但沈西林的判断似乎又错误了,那个男人再次松开手,掀开了他盖在沈西林腿上的衣服。
之前对于他性器的虐待也似乎没有兴趣了。
-
毒枭出去吃饭之前,重新把沈西林的西裤穿了回去,甚至连皮鞋也重新给他穿好。但沈西林这次清楚,这并不意味着是羞辱的终止,甚至谈不上中止。麻绳在他的膝盖处绕了几圈,又向两边拉高,一左一右绑在他身后的桌脚上。沈西林的下身被摆出了一个M型,西裤下面就没有其他的衣物。
而他之前被灌进去的水,已经完全进入了膀胱内。
沈西林的额上已经沁出了大颗大颗的汗珠,他不确定在被注射了药剂的情况下自己究竟能忍耐多久。他以思考逃脱方法在转移注意,但过度的生理反应早已超过了理智可以压制的程度。

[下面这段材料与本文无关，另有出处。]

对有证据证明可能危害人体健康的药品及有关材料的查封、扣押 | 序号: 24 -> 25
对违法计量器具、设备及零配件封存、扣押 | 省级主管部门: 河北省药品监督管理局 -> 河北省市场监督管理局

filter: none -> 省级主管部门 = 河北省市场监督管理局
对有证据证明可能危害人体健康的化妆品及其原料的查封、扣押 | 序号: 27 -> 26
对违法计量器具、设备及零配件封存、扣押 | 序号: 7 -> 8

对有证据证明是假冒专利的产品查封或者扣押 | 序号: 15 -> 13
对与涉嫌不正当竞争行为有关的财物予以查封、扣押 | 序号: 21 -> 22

沈西林无可抑制地在脑中反应出尿道张开的感觉,痛快地释放的舒缓感。他觉得小腹都被憋得发痛,弯着的双腿增强了压迫感,在某个时刻,沈西林甚至闪过了期待着他早点回来的荒唐念头。
这一顿午饭的时间似乎过了一个世纪,沈西林再次听到木门开启的声音时,竟略出了一口气,接着他又缓缓地吸了一口气。

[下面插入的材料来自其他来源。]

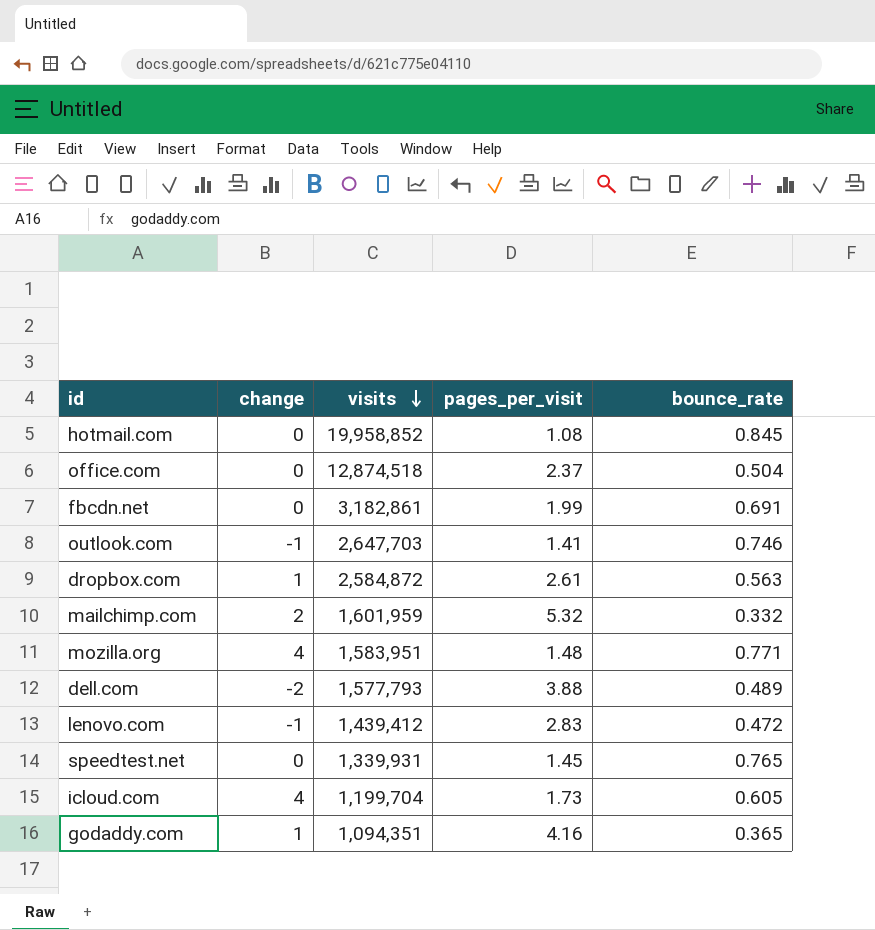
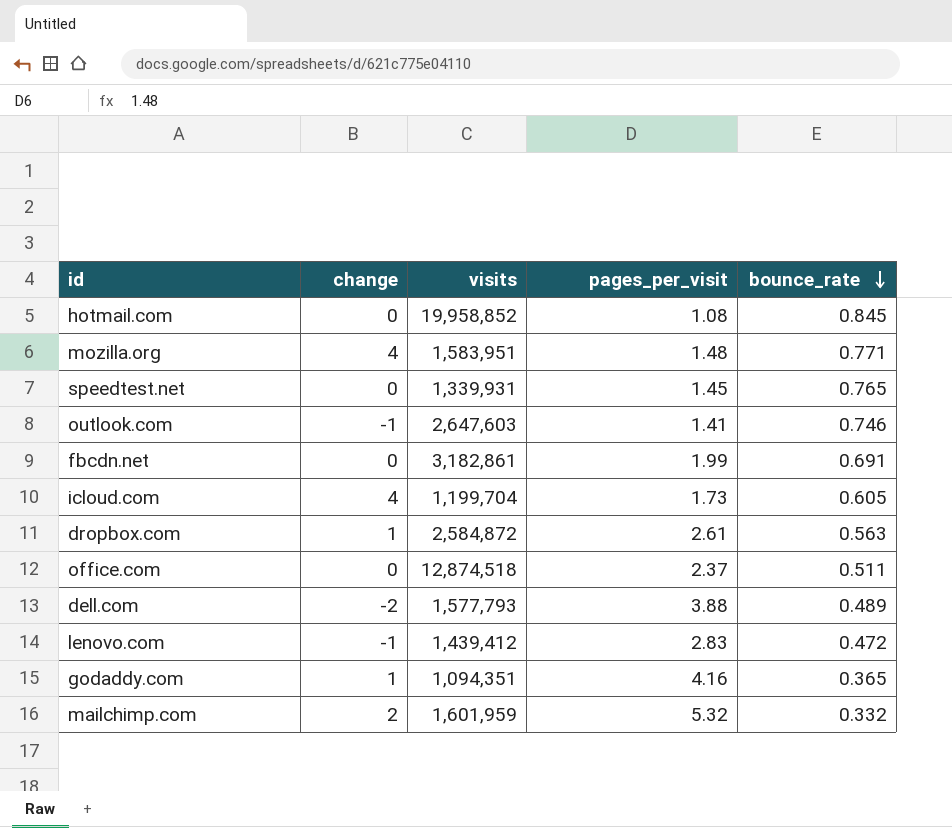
row order: visits descending -> bounce_rate descending
outlook.com | visits: 2,647,703 -> 2,647,603
office.com | bounce_rate: 0.504 -> 0.511

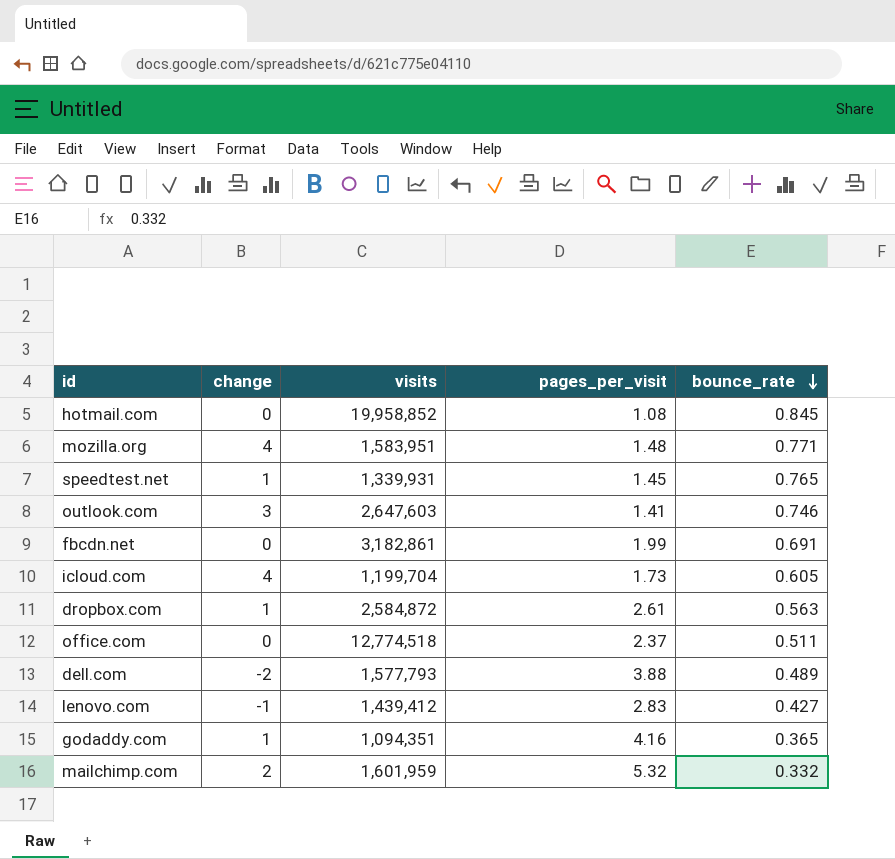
speedtest.net | change: 0 -> 1
outlook.com | change: -1 -> 3
office.com | visits: 12,874,518 -> 12,774,518
lenovo.com | bounce_rate: 0.472 -> 0.427

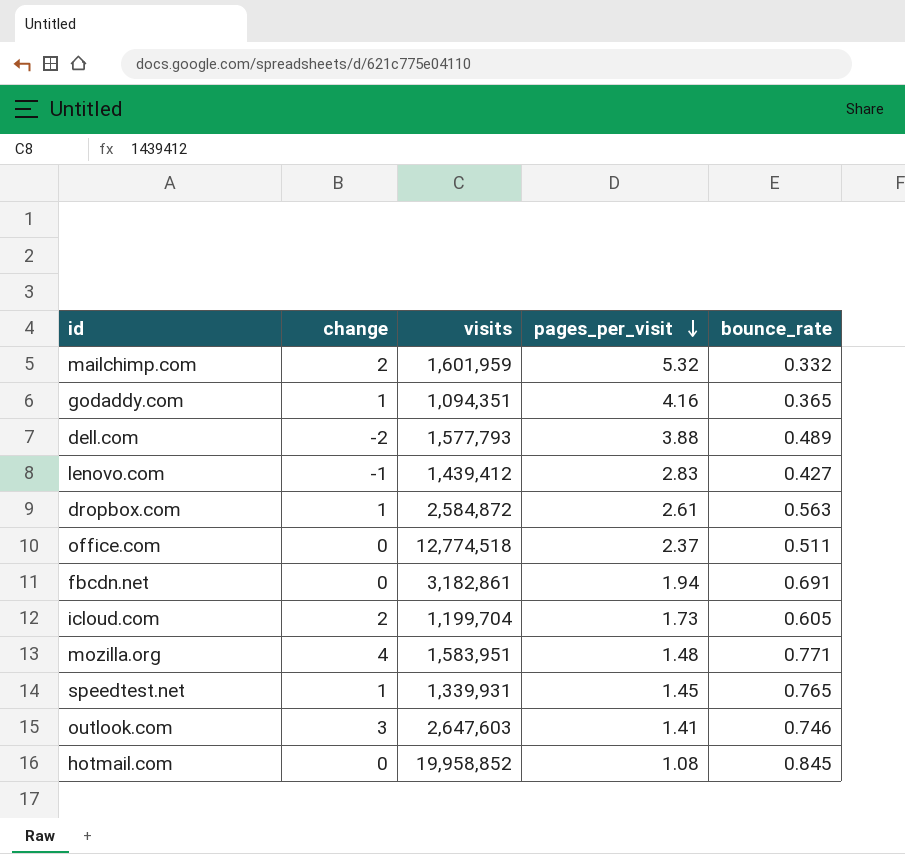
row order: bounce_rate descending -> pages_per_visit descending
fbcdn.net | pages_per_visit: 1.99 -> 1.94
icloud.com | change: 4 -> 2

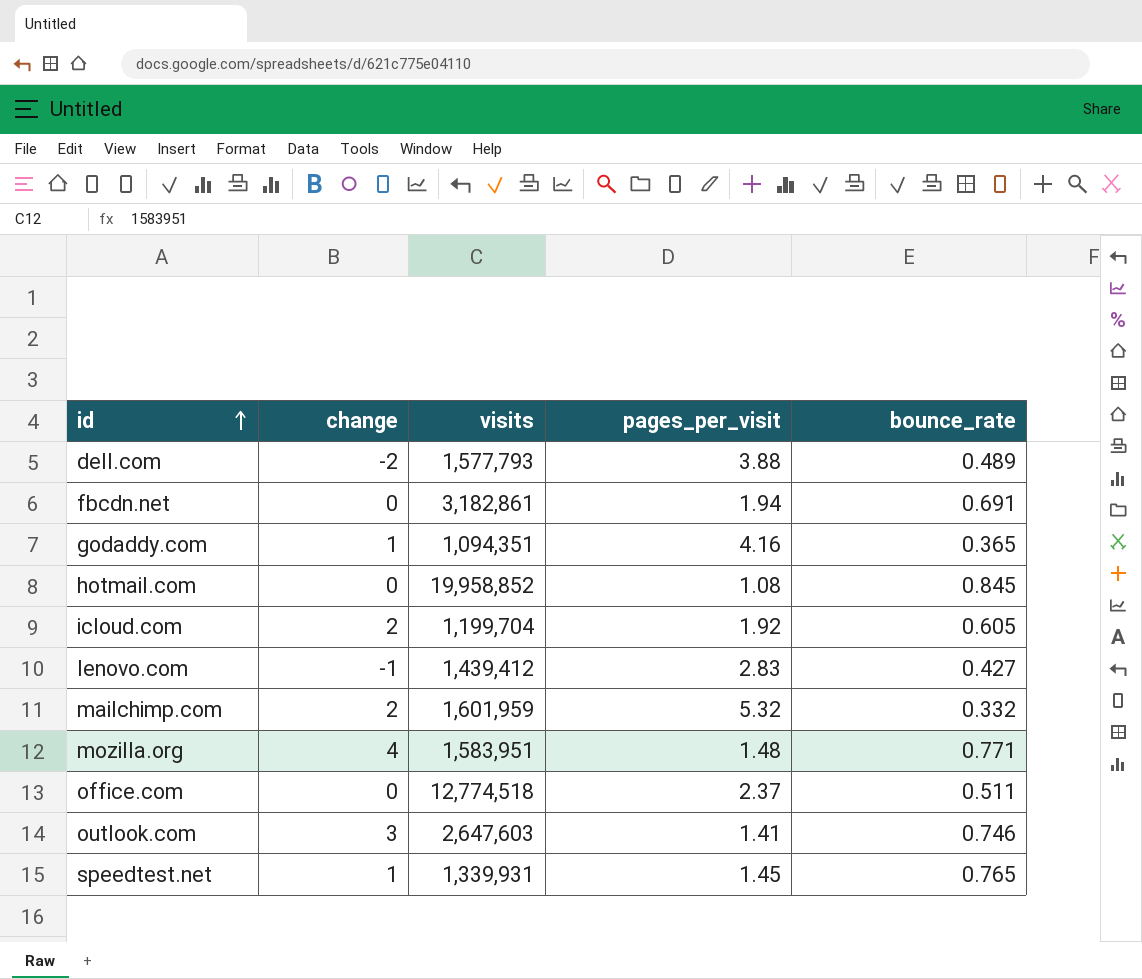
row order: pages_per_visit descending -> id ascending
row dropbox.com: 1 | 2,584,872 | 2.61 | 0.563 -> none
icloud.com | pages_per_visit: 1.73 -> 1.92

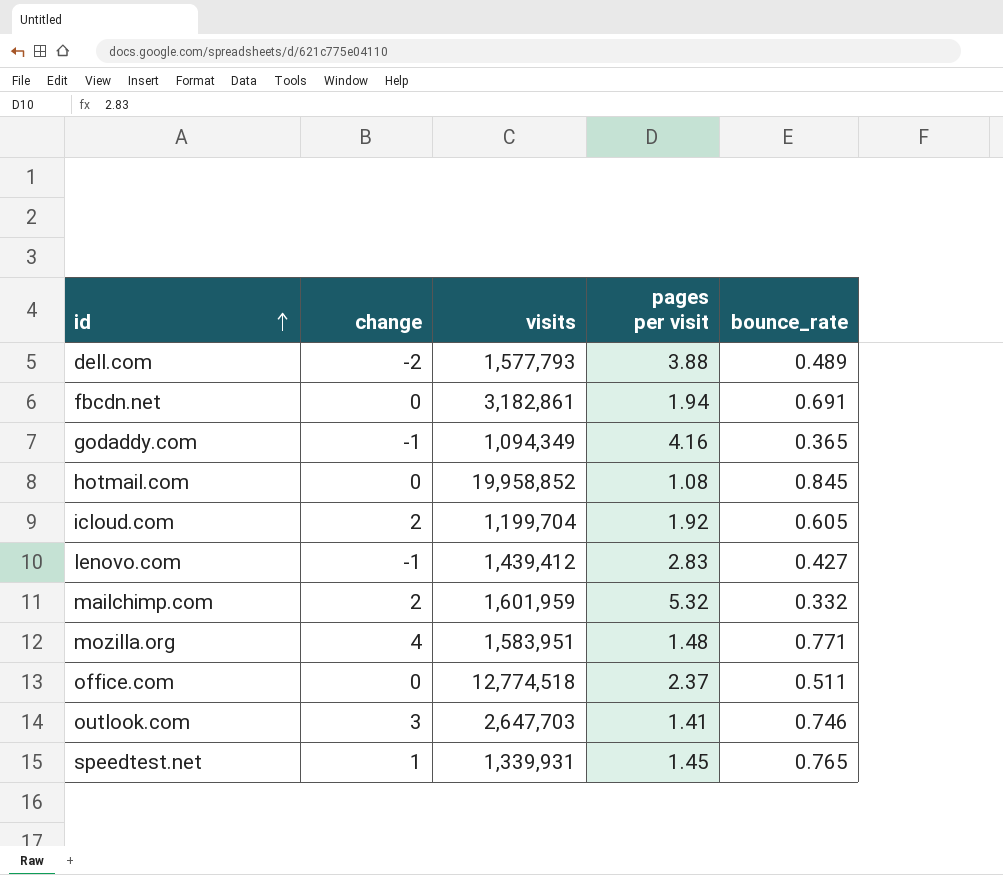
column name: pages_per_visit -> pages per visit
godaddy.com | change: 1 -> -1
godaddy.com | visits: 1,094,351 -> 1,094,349
outlook.com | visits: 2,647,603 -> 2,647,703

他几乎已经能感觉到铃口开始湿润,难耐的尿意尖锐地刺激着他的神经。毒枭在他身前不远的地方站住了,赞赏似的注视着他,当然这眼神是沈西林所看不到了。而后他听到屋外有脚步声,随后是什么重物落在旁边。
门再次关上了。
沈西林的视线里男人推开了,他集中精神等待着毒枭对他的下一项凌辱,而对方却安稳地坐了下来。
接着他听到了哗哗的流水声,像是从一桶水中舀起一瓢,再一点点让水注回桶中。
水音刺激着沈西林的耳膜,让他本来就憋涨之极的尿意愈发汹涌起来,他急促地呼吸着,绷起全身的肌肉似乎想要忍耐,但依旧在男人反复而断续的拨水声中,无法自控地条件反射。
施放的开始便让排泄无法停止,沈西林眼睁睁地注视着自己的西裤一点点被泅湿,软塌榻地落在身上,温热的液体流过了大腿,又顺着皮肤向下渗过去。
他闻到了腥臊的味道,却又对自己近乎失禁的状态无可奈何。